И тут он попытался ударить меня кулаком. Но не успел. Я снизу зарядил ему прямо в челюсть и ВВешник грохнулся на пол. Народ вокруг дружно насторожился. Где-то завизжала женщина. Оркестр прекратил игру. Нужно было срочно делать отсюда ноги. Связываться с ВВешником не входило в мои планы. Я быстро швырнул на стол три тысячи и, подхватив Клавдию под руку, поспешил к выходу. Выйдя из ресторана, мы с ней сразу быстро двинулись вдоль по улице, свернули за угол, но какое-то внутреннее чутье заставило меня обернуться. Оказалось, нас настигал ВВешник, который не только быстро пришел в себя после моего удара, но и видимо собирался привести свою угрозу в действие.
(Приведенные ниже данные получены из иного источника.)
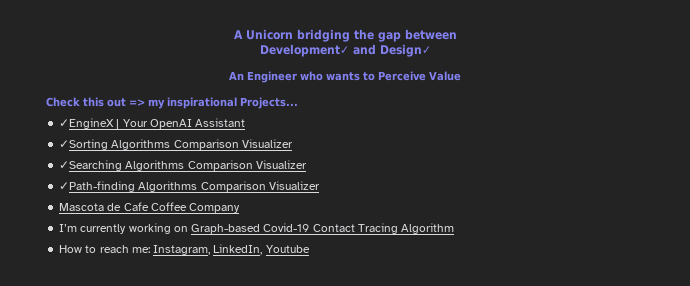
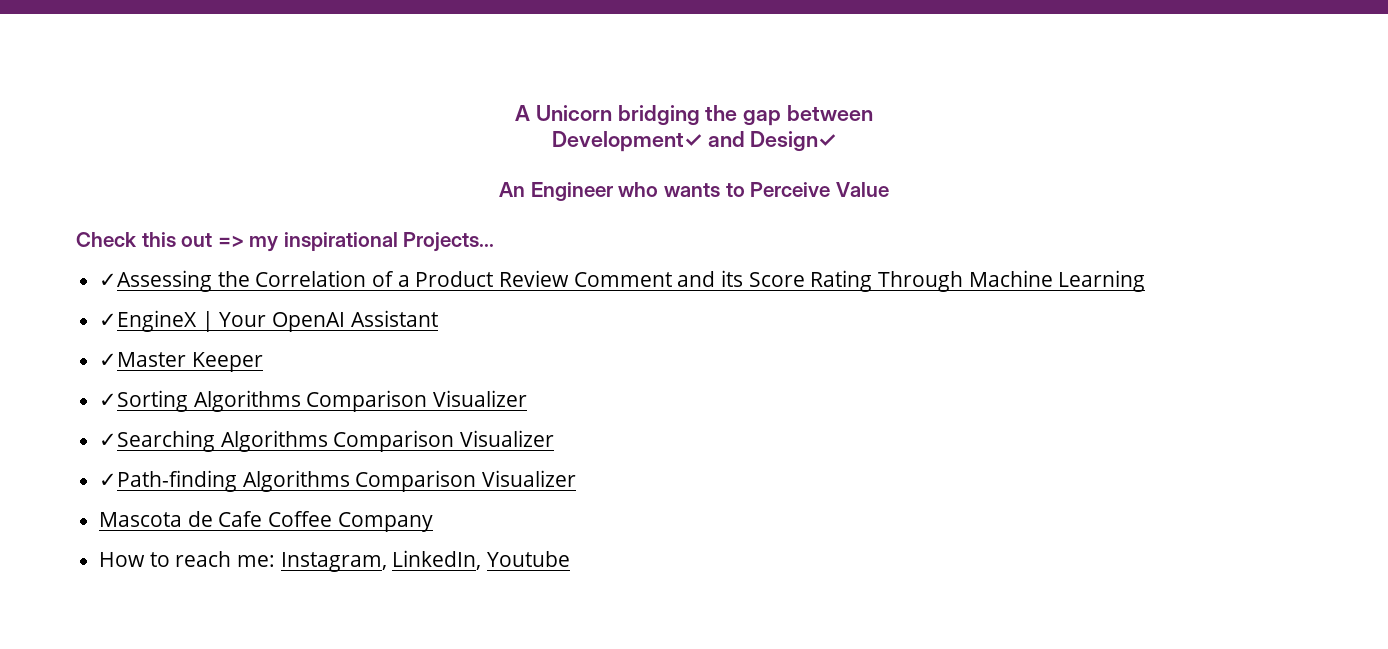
(298, 103) none -> [99,270,1146,292] // ✓Assessing the Correlation of a Product Review Comment and its Score Rating Through Machine Learning
(246, 122) none -> [99,352,263,372] // ✓Master Keeper
[59,223,455,234] // I’m currently working on Graph-based Covid-19 Contact Tracing Algorithm -> (433, 522) none

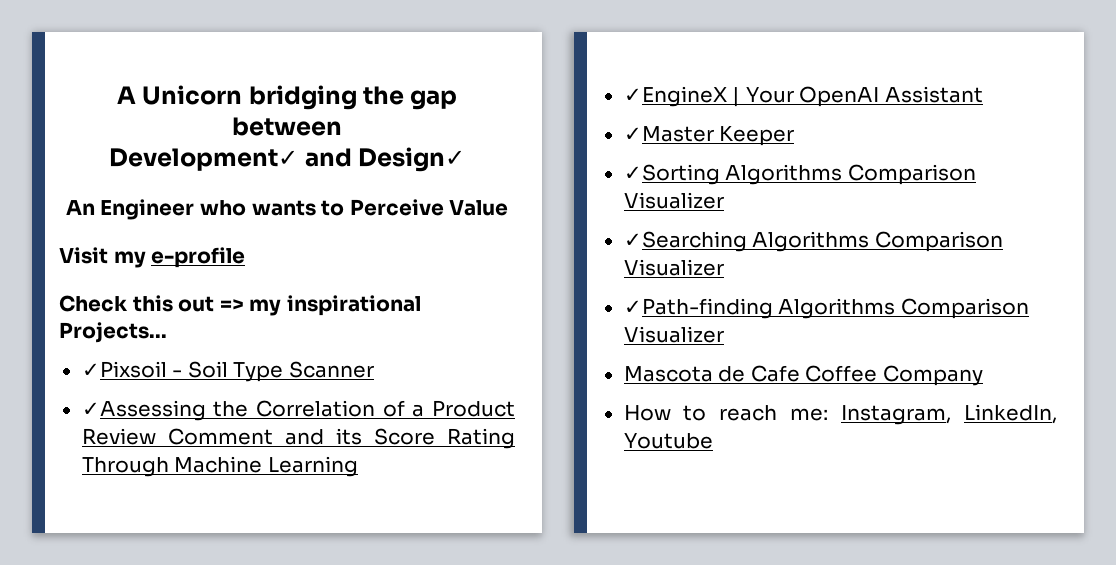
(889, 189) none -> [59,247,246,268] // Visit my e-profile
(495, 242) none -> [81,361,374,382] // ✓Pixsoil - Soil Type Scanner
Я заставил Клавдию прижаться к стене, там, где в ней была неглубокая ниша, образованная в результате архитектурного замысла. И хотя уличное освещение заставляло желать лучшего, я заметил, что в руках нашего преследователя пистолет ТТ. Оружие никогда просто так не вытаскивают из кобуры!
Я вырвал из-за пояса Вальтер, одновременно снимая его с предохранителя. У ВВешника округлились глаза, когда он понял, что я тоже вооружен и готов открыть ответный огонь. Он вскинул руку с пистолетом. Я тоже.
Мы выстрелили друг в друга одновременно. Ощутив удар в голову, я отключился и не помню, что произошло дальше.
–
[1] Это лагерное выражение, вошедшее в повсеместно в разговорный язык.
[2] Кодла (жаргон) – воровская группировка, семья.
[3] Бортануть (жаргон) – обойти при раздаче, дележе.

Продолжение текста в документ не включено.